21.

71 3 1
                                    

Pov. Shuichi Saihara

Dzisiaj przychodzi po mnie Kokichi. Jest 10, a ja nawet nie zdążyłem się spakować. Ma po mnie przyjść o 12. Czyli mam 2 godziny. Zaczołem się pakować, no nie wiem czy można to nazwać pakowaniem. Może 2 komplety ubrań, książki i inne przedmioty typu szczoteczka do zębów. Była 10.15, a ja nie mam już co robić. Wziełem telefon i zaczołem przeglądać media społecznościowe. Zobaczyłem, że Kokichi jest aktywny. Napisałem do niego.

-Cześć Ouma- napisałem. Po chwili dostałem odpowiedź.

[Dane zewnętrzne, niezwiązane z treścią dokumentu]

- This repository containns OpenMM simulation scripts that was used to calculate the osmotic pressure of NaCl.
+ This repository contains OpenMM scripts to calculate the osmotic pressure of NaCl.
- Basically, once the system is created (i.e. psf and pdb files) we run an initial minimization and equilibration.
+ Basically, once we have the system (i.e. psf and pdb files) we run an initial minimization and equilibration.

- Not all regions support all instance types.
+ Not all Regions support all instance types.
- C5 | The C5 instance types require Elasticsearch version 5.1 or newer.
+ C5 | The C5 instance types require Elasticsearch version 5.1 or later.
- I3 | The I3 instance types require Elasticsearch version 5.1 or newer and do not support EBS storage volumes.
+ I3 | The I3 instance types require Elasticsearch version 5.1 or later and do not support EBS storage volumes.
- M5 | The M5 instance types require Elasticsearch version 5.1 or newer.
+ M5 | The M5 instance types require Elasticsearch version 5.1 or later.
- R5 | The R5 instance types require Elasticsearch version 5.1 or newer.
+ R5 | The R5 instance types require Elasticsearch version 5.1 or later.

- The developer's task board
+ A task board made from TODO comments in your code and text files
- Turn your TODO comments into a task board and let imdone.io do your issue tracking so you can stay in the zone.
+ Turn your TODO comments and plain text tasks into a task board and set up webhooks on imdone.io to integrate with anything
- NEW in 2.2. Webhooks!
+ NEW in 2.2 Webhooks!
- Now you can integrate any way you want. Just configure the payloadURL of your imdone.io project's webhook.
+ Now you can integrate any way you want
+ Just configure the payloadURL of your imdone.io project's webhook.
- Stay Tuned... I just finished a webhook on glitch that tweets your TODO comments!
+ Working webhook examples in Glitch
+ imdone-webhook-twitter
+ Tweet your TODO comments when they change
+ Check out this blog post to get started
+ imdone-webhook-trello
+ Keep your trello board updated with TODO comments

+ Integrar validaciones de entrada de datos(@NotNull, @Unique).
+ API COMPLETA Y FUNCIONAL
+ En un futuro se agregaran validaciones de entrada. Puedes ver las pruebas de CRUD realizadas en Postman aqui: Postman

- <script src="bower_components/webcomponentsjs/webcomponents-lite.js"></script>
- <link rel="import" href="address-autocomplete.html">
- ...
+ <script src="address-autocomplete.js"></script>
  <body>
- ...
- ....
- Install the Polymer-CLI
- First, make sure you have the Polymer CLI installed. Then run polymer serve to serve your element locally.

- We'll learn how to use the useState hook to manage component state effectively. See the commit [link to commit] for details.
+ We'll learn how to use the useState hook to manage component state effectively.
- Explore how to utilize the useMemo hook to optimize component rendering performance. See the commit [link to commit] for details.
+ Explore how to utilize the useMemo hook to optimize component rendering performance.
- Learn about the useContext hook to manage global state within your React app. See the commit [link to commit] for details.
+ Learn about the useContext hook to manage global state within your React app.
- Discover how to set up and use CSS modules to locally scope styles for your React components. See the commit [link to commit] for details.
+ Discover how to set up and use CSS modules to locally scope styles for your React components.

-Cześć, jesteś już gotowy- spytał.

-Tak, już się spakowałem- napisałem.

-Ok, za jakąś godzine po ciebie przyjdę- napisał.

-Okej- odpisałem.

|time skip|

Zaraz przyjdzie. Jestem tego pewien. Chwile temu jeszcze do mnie pisał, że jest w połowie drogi. Wtedy właśnie nie kto inny jak Kokichi wbiegł do salu i rzucił się ba mnie.

-Kokichi, spokojnie co jest- spytałem.

-A to już przytulić się nie można- powiedział i odwrócił się z obrażoną miną. Ja go lekko objołem z uśmiechem.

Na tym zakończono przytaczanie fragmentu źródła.